**Before-and-after page screenshots**
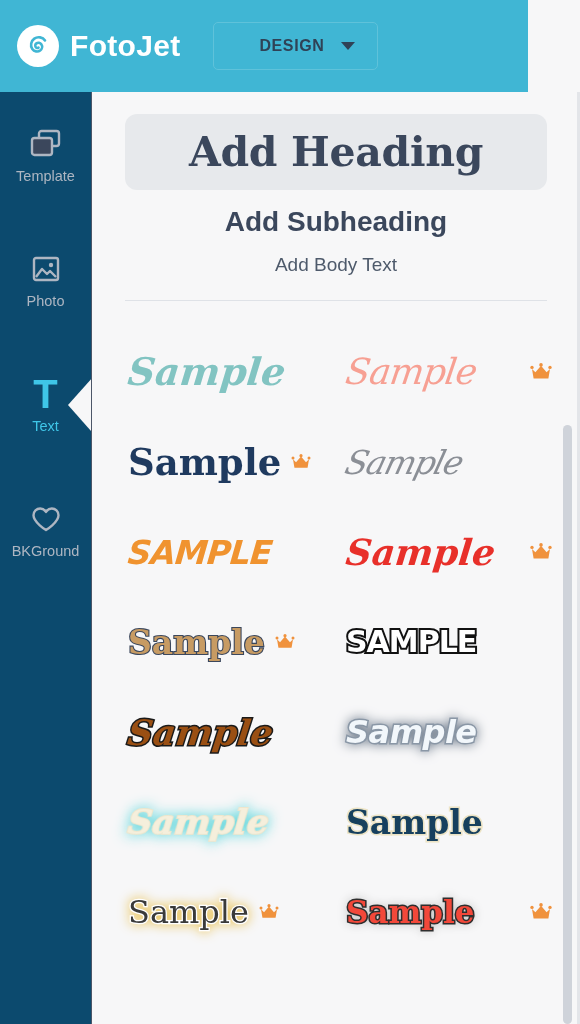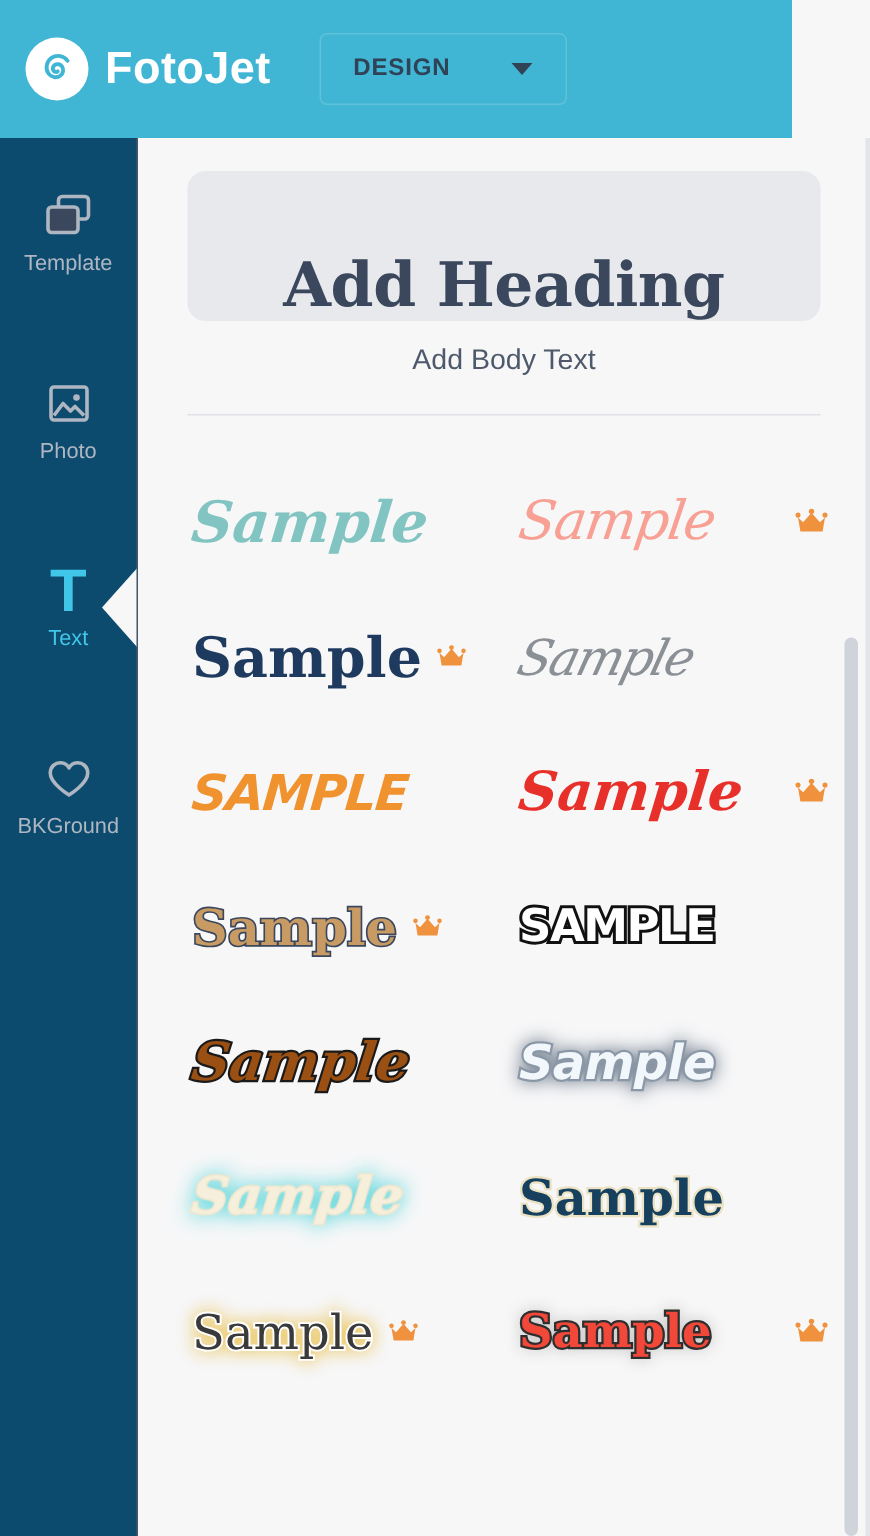--- a/index.html
+++ b/index.html
@@ -35,20 +35,21 @@
   }
   .design-btn {
     margin-left: 33px;
     width: 165px; height: 48px;
     border: 1px solid #5fc2da;
     border-radius: 5px;
     background: transparent;
     display: flex; align-items: center;
     cursor: pointer;
     position: relative;
+    padding-left: 24px;
   }
   .design-label {
     color: #2f4256;
     font-size: 16px;
     font-weight: bold;
     letter-spacing: 0.6px;
     margin-left: 21px;
   }
   .caret {
     position: absolute; right: 22px; top: 50%;
@@ -97,22 +98,22 @@
   .main {
     position: absolute; top: 92px; left: 92px;
     width: 488px; height: 932px;
     background: #f7f7f8;
     overflow: hidden;
   }
   .head-block { padding: 22px 33px 0 33px; }
   .heading-box {
     background: #e7e9ec;
     border-radius: 12px;
-    height: 100px;
-    display: flex; align-items: flex-end; justify-content: center;
+    height: 76px;
+    display: flex; align-items: center; justify-content: center;
     cursor: pointer;
   }
   .heading-box span {
     font-family: "DejaVu Serif", serif;
     font-weight: bold;
     font-size: 41px;
     color: #3b475c;
     letter-spacing: -0.3px;
   }
   .subheading {
@@ -274,20 +275,23 @@
 
 
 </div>
 
 <div class="main">
 
   <div class="head-block">
     <div class="heading-box">
       <span>Add Heading</span>
     </div>
+    <div class="subheading">
+      <span>Add Subheading</span>
+    </div>
     <div class="bodytext">
       <span>Add Body Text</span>
     </div>
   </div>
 
   <div class="divider"></div>
 
   <div class="grid">
 
     <div class="srow">

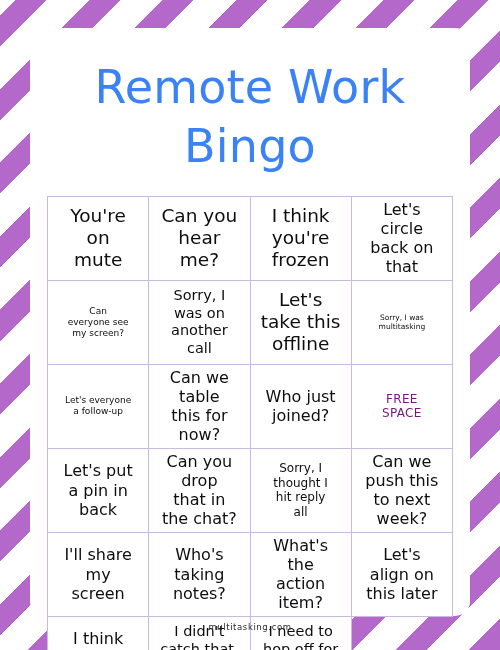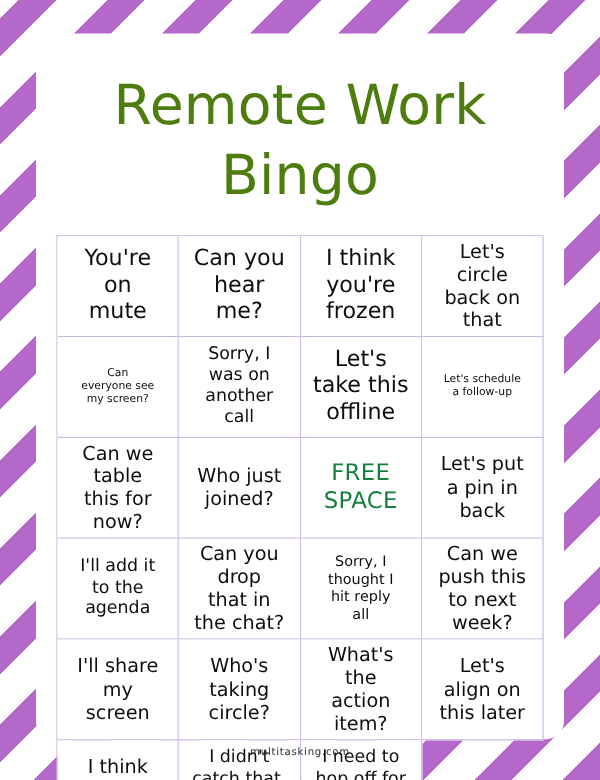--- a/index.html
+++ b/index.html
@@ -46,21 +46,21 @@
   }
 
   
   #title {
     width: 400px;
     margin-top: 30px;
     text-align: center;
     font-size: 46px;
     line-height: 1.28;
     font-weight: 400;
-    color: #4d7c0f;
+    color: #3b82f6;
     letter-spacing: 0.2px;
     white-space: pre-line;
   }
 
   
   #grid {
     margin-top: 20px;
     width: 406px;
     display: grid;
     grid-template-columns: repeat(4, 1fr);
@@ -91,22 +91,22 @@
 
   
   .fs-xl  { font-size: 18.5px; }
   .fs-lg  { font-size: 16px; }
   .fs-md  { font-size: 14.5px; }
   .fs-sm  { font-size: 12px; }
   .fs-xs  { font-size: 9px; }
   .fs-xxs { font-size: 7.5px; }
 
   .free {
-    color: #15803d;
-    font-size: 19px;
+    color: #701a75;
+    font-size: 12px;
     letter-spacing: 0.3px;
   }
 
   
   #footer {
     position: absolute;
     left: 0;
     top: 622px;
     width: 500px;
     text-align: center;
@@ -157,21 +157,25 @@
 was on
 another
 call</span>
         </div>
         <div class="cell">
           <span class="fs-xl">Let's
 take this
 offline</span>
         </div>
         <div class="cell">
-          <span class="fs-xs">Let's schedule
+          <span class="fs-xxs">Sorry, I was
+multitasking</span>
+        </div>
+        <div class="cell">
+          <span class="fs-xs">Let's everyone
 a follow-up</span>
         </div>
         <div class="cell">
           <span class="fs-lg">Can we
 table
 this for
 now?</span>
         </div>
         <div class="cell">
           <span class="fs-lg">Who just
@@ -180,25 +184,20 @@
         <div class="cell">
           <span class="free">FREE
 SPACE</span>
         </div>
         <div class="cell">
           <span class="fs-lg">Let's put
 a pin in
 back</span>
         </div>
         <div class="cell">
-          <span class="fs-md">I'll add it
-to the
-agenda</span>
-        </div>
-        <div class="cell">
           <span class="fs-lg">Can you
 drop
 that in
 the chat?</span>
         </div>
         <div class="cell">
           <span class="fs-sm">Sorry, I
 thought I
 hit reply
 all</span>
@@ -210,21 +209,21 @@
 week?</span>
         </div>
         <div class="cell">
           <span class="fs-lg">I'll share
 my
 screen</span>
         </div>
         <div class="cell">
           <span class="fs-lg">Who's
 taking
-circle?</span>
+notes?</span>
         </div>
         <div class="cell">
           <span class="fs-lg">What's
 the
 action
 item?</span>
         </div>
         <div class="cell">
           <span class="fs-lg">Let's
 align on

**TASK TO COMPLETE**
Repeat each of the entries above exactly, but do not carry over the pictures.

**SOLUTION**
--- a/index.html
+++ b/index.html
@@ -35,20 +35,21 @@
   }
   .design-btn {
     margin-left: 33px;
     width: 165px; height: 48px;
     border: 1px solid #5fc2da;
     border-radius: 5px;
     background: transparent;
     display: flex; align-items: center;
     cursor: pointer;
     position: relative;
+    padding-left: 24px;
   }
   .design-label {
     color: #2f4256;
     font-size: 16px;
     font-weight: bold;
     letter-spacing: 0.6px;
     margin-left: 21px;
   }
   .caret {
     position: absolute; right: 22px; top: 50%;
@@ -97,22 +98,22 @@
   .main {
     position: absolute; top: 92px; left: 92px;
     width: 488px; height: 932px;
     background: #f7f7f8;
     overflow: hidden;
   }
   .head-block { padding: 22px 33px 0 33px; }
   .heading-box {
     background: #e7e9ec;
     border-radius: 12px;
-    height: 100px;
-    display: flex; align-items: flex-end; justify-content: center;
+    height: 76px;
+    display: flex; align-items: center; justify-content: center;
     cursor: pointer;
   }
   .heading-box span {
     font-family: "DejaVu Serif", serif;
     font-weight: bold;
     font-size: 41px;
     color: #3b475c;
     letter-spacing: -0.3px;
   }
   .subheading {
@@ -274,20 +275,23 @@
 
 
 </div>
 
 <div class="main">
 
   <div class="head-block">
     <div class="heading-box">
       <span>Add Heading</span>
     </div>
+    <div class="subheading">
+      <span>Add Subheading</span>
+    </div>
     <div class="bodytext">
       <span>Add Body Text</span>
     </div>
   </div>
 
   <div class="divider"></div>
 
   <div class="grid">
 
     <div class="srow">

--- a/index.html
+++ b/index.html
@@ -46,21 +46,21 @@
   }
 
   
   #title {
     width: 400px;
     margin-top: 30px;
     text-align: center;
     font-size: 46px;
     line-height: 1.28;
     font-weight: 400;
-    color: #4d7c0f;
+    color: #3b82f6;
     letter-spacing: 0.2px;
     white-space: pre-line;
   }
 
   
   #grid {
     margin-top: 20px;
     width: 406px;
     display: grid;
     grid-template-columns: repeat(4, 1fr);
@@ -91,22 +91,22 @@
 
   
   .fs-xl  { font-size: 18.5px; }
   .fs-lg  { font-size: 16px; }
   .fs-md  { font-size: 14.5px; }
   .fs-sm  { font-size: 12px; }
   .fs-xs  { font-size: 9px; }
   .fs-xxs { font-size: 7.5px; }
 
   .free {
-    color: #15803d;
-    font-size: 19px;
+    color: #701a75;
+    font-size: 12px;
     letter-spacing: 0.3px;
   }
 
   
   #footer {
     position: absolute;
     left: 0;
     top: 622px;
     width: 500px;
     text-align: center;
@@ -157,21 +157,25 @@
 was on
 another
 call</span>
         </div>
         <div class="cell">
           <span class="fs-xl">Let's
 take this
 offline</span>
         </div>
         <div class="cell">
-          <span class="fs-xs">Let's schedule
+          <span class="fs-xxs">Sorry, I was
+multitasking</span>
+        </div>
+        <div class="cell">
+          <span class="fs-xs">Let's everyone
 a follow-up</span>
         </div>
         <div class="cell">
           <span class="fs-lg">Can we
 table
 this for
 now?</span>
         </div>
         <div class="cell">
           <span class="fs-lg">Who just
@@ -180,25 +184,20 @@
         <div class="cell">
           <span class="free">FREE
 SPACE</span>
         </div>
         <div class="cell">
           <span class="fs-lg">Let's put
 a pin in
 back</span>
         </div>
         <div class="cell">
-          <span class="fs-md">I'll add it
-to the
-agenda</span>
-        </div>
-        <div class="cell">
           <span class="fs-lg">Can you
 drop
 that in
 the chat?</span>
         </div>
         <div class="cell">
           <span class="fs-sm">Sorry, I
 thought I
 hit reply
 all</span>
@@ -210,21 +209,21 @@
 week?</span>
         </div>
         <div class="cell">
           <span class="fs-lg">I'll share
 my
 screen</span>
         </div>
         <div class="cell">
           <span class="fs-lg">Who's
 taking
-circle?</span>
+notes?</span>
         </div>
         <div class="cell">
           <span class="fs-lg">What's
 the
 action
 item?</span>
         </div>
         <div class="cell">
           <span class="fs-lg">Let's
 align on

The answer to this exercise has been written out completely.